Cloudcraft is good too, but not the whole answer.

------
vkaku
Suggestion: There is none.

Start writing a blog in Git using Markdown and some basic images (export
diagram as PNG). Use HTML where necessary, for instance, tables.

Use dotty/sphinx/doxygen for autogenerated stuff. If your architecture changes
too often, you are doing something terribly wrong.

Do not worry about extraneous things such as mobile form factor, jazzy
visuals, image DPI or things like that. Instead, focus on making the text more
readable or the diagrams easier to understand.

If you want to not be disconnected, write/use a relatively simple script to
export a document as PDF (RelaxedJS or Prince).

------
c_hackett
> "I still sit for hours in Visio & Powerpoint to painstakingly drag boxes and
> lines around to describe systems."

I much prefer to skip the painstaking messing with Visio and instead use tools
like
[https://www.websequencediagrams.com](https://www.websequencediagrams.com)

Simple to update and no faffing around with formatting.

I normally then do a screen/audio recording whilst talking about the diagram.
These have received very positive feedback from developers and non-developers.

------
funkaster
I've recently moved all my (new) diagrams to plantuml (my perso al workflow is
actually orgmode + plantuml generation using babel).

I also asked my team if they are making new diagrams they should be made with
plantuml.

The biggest benefit in my mind is clarity of design and most important of all:
diagram as code, you can diff what's new in the latest version and everyone
can comment/make pull requests to update the diagram if needed.

plantuml: [http://plantuml.com](http://plantuml.com)

------
fzaninotto
I developed an interactive visualization just for that purpose a few years
ago. It's called ArchitectureTree.

[https://github.com/marmelab/ArchitectureTree](https://github.com/marmelab/ArchitectureTree)

The tech stack is a bit outdated (it used Angular.js), but the idea (using
JSON to store the architecture) and the UI (powerful search, "bush" look) are
still a good answer to the requirement of vizualizing complex software
architecture.

------
davemp
Take a look at cargo's contribution and architecture docs. [1] That project
was hands down one of the easiest for me to get into and learn.
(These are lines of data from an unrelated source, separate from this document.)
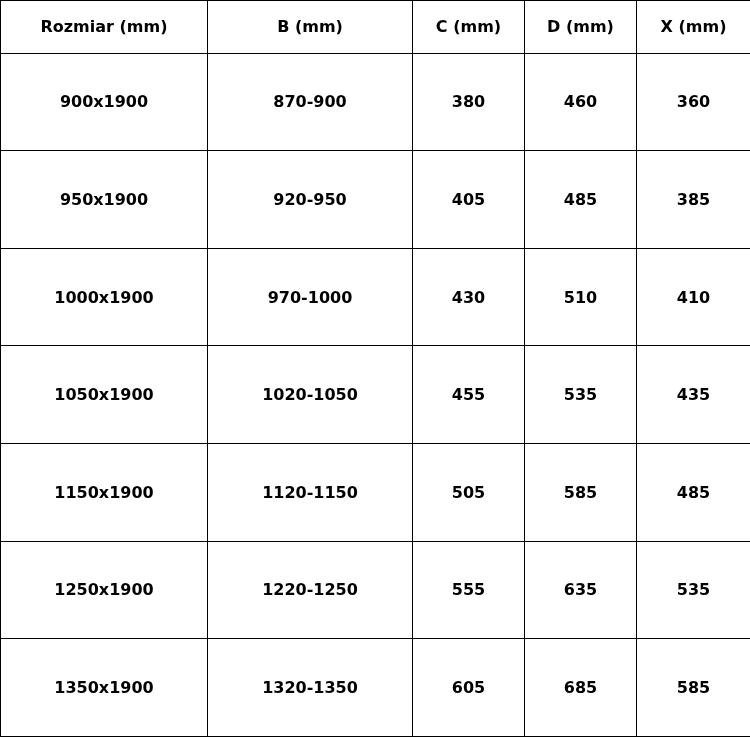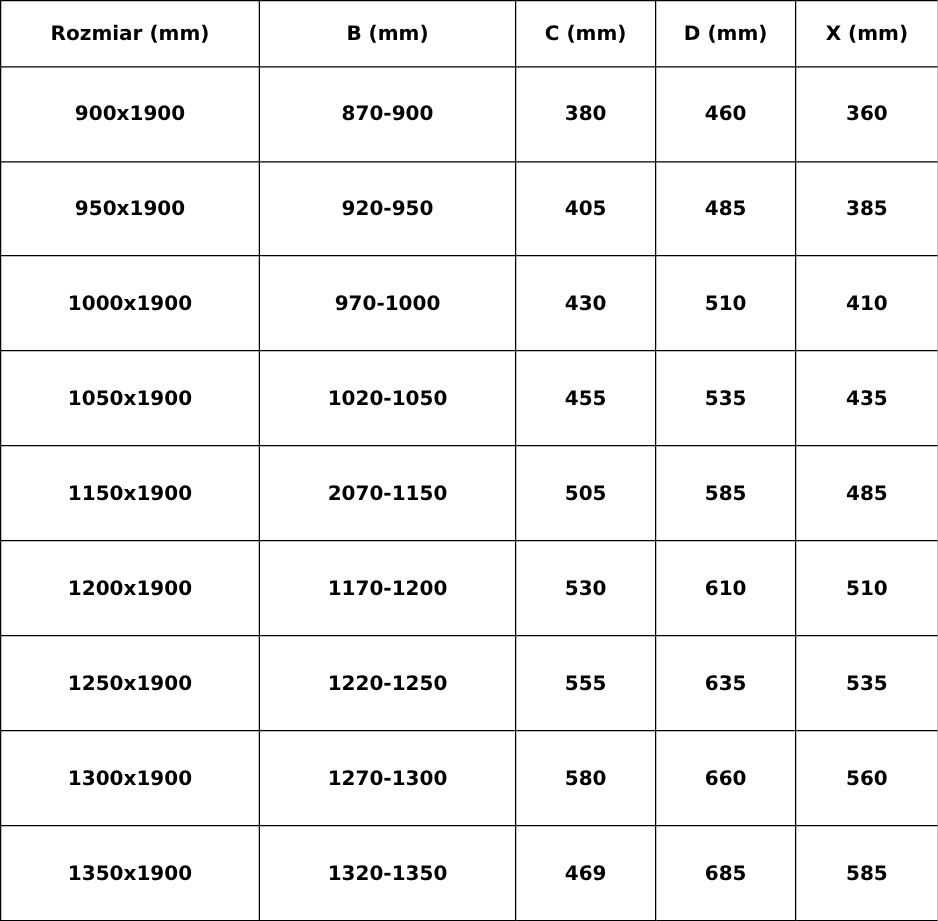"2070-1150" td { text: 2070-1150 -> 1120-1150 }
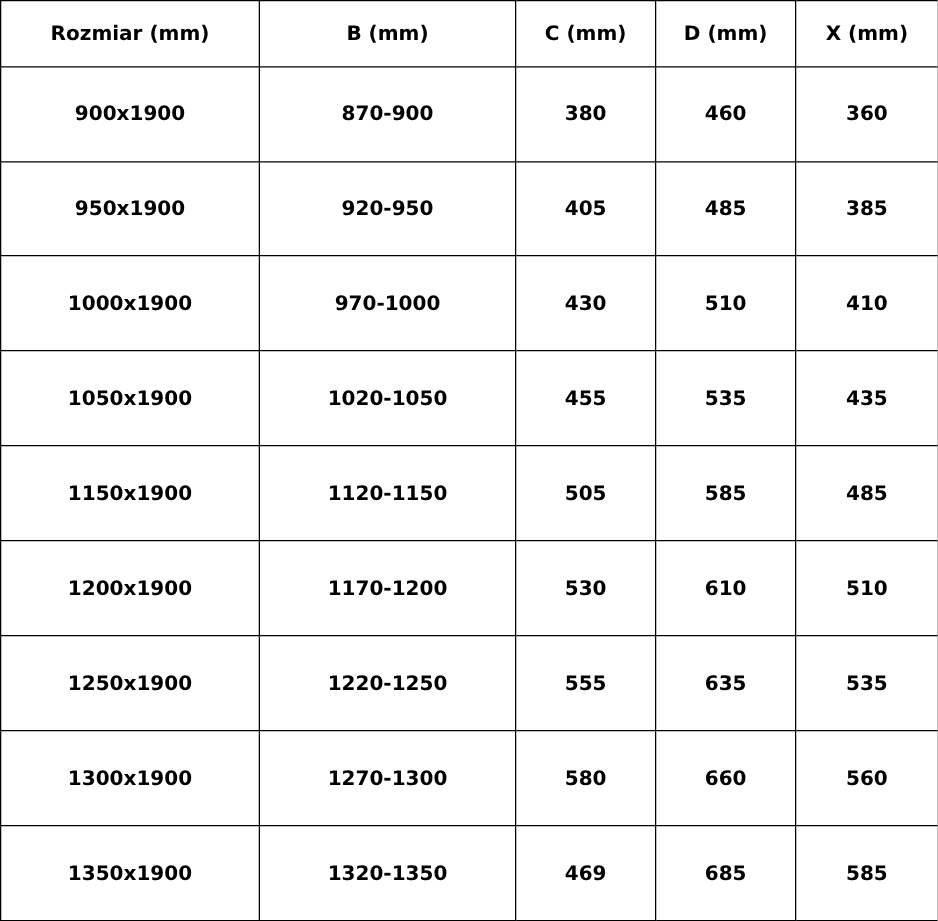"1200x1900" tr { html: <tr> <td>1200x1900</td> <td>1170-1200</td> <td>530</td> <td>610</td> <td>510</td> </tr> -> none }
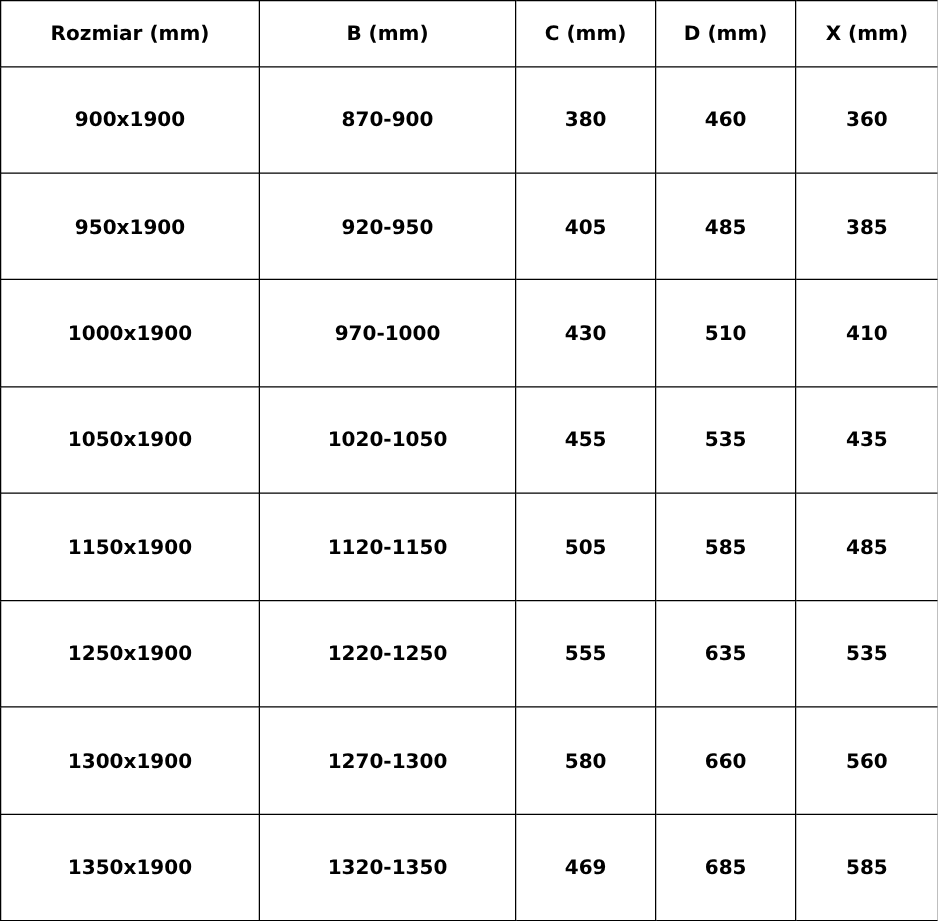"1300x1900" tr { html: <tr> <td>1300x1900</td> <td>1270-1300</td> <td>580</td> <td>660</td> <td>560</td> </tr> -> none }
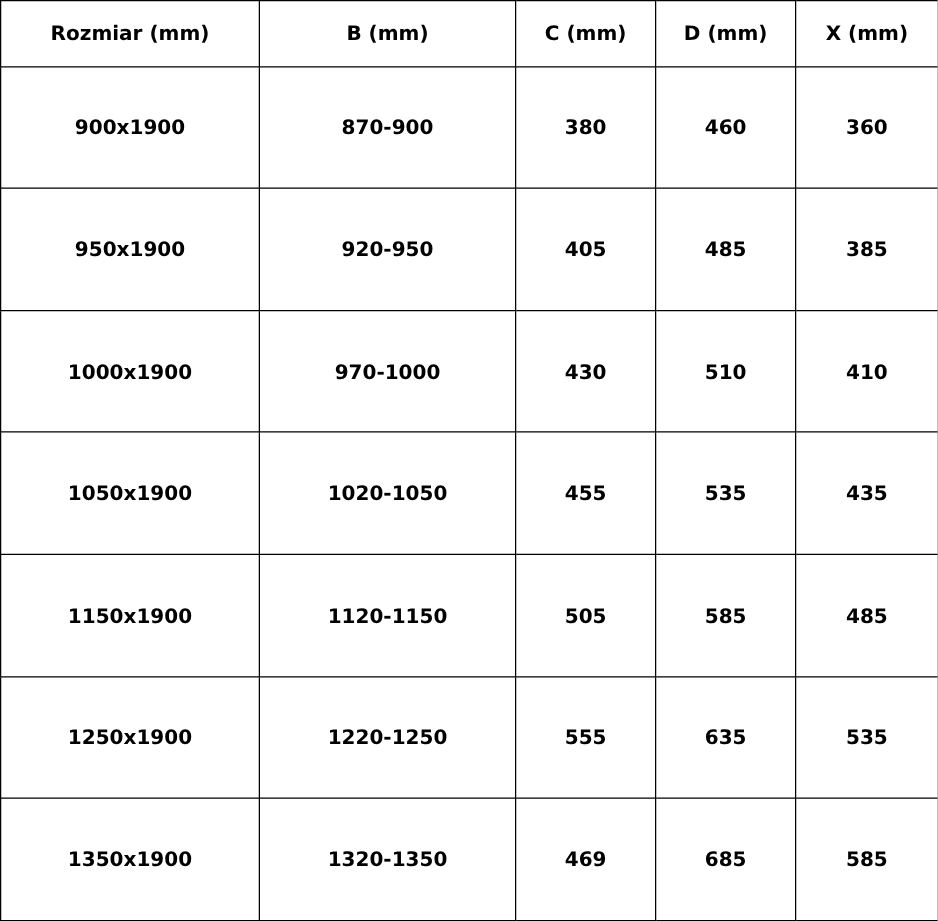"469" td { text: 469 -> 605 }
I am a firm
believer in a nice architecture document that points to interesting code
sections. To date, I have never encountered a UML in the wild and been
satisfied.

[1]: [https://github.com/rust-
lang/cargo/#contributing](https://github.com/rust-lang/cargo/#contributing)

------
pramodbiligiri
Wikipedia has page on Architecture Description Languages -
[https://en.wikipedia.org/wiki/Architecture_description_langu...](https://en.wikipedia.org/wiki/Architecture_description_language)

I've looked at Wright and Acme that are linked from that page. I came away
with the conclusion that you need to use a formal language to describe
relationships between the entities in your system. The language should be
flexible enough to define new entities, and new kinds of relationships. All of
that points to the need for an API/library to describe software architectures,
probably using parameterized types in Scala/Java or relying on features in
more dynamic languages like Ruby. The language need not be Turing complete,
though.

An added benefit of using a formal language is that you can verify whether the
invariants of the system are maintained when you make changes. For example: If
you try to connect two components which support different protocols, the
program won't validate.

These ideas may also have overlap with software specification languages -
[https://en.wikipedia.org/wiki/Specification_language](https://en.wikipedia.org/wiki/Specification_language)
. I didn't dig too much into that aspect.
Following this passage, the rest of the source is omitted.